* **Assigned task**
The records follow. Retype them without a single change.

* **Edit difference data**
Content starts
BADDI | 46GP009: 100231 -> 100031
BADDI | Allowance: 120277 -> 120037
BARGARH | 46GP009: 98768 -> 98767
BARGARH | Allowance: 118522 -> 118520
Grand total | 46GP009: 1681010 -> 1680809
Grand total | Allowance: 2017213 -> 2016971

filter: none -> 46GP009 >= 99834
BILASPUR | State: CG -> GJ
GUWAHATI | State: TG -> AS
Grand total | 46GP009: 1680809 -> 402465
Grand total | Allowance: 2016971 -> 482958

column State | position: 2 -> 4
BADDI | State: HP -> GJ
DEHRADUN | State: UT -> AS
Content ends
* **Answer for the task**
BADDI | 46GP009: 100231 -> 100031
BADDI | Allowance: 120277 -> 120037
BARGARH | 46GP009: 98768 -> 98767
BARGARH | Allowance: 118522 -> 118520
Grand total | 46GP009: 1681010 -> 1680809
Grand total | Allowance: 2017213 -> 2016971

filter: none -> 46GP009 >= 99834
BILASPUR | State: CG -> GJ
GUWAHATI | State: TG -> AS
Grand total | 46GP009: 1680809 -> 402465
Grand total | Allowance: 2016971 -> 482958

column State | position: 2 -> 4
BADDI | State: HP -> GJ
DEHRADUN | State: UT -> AS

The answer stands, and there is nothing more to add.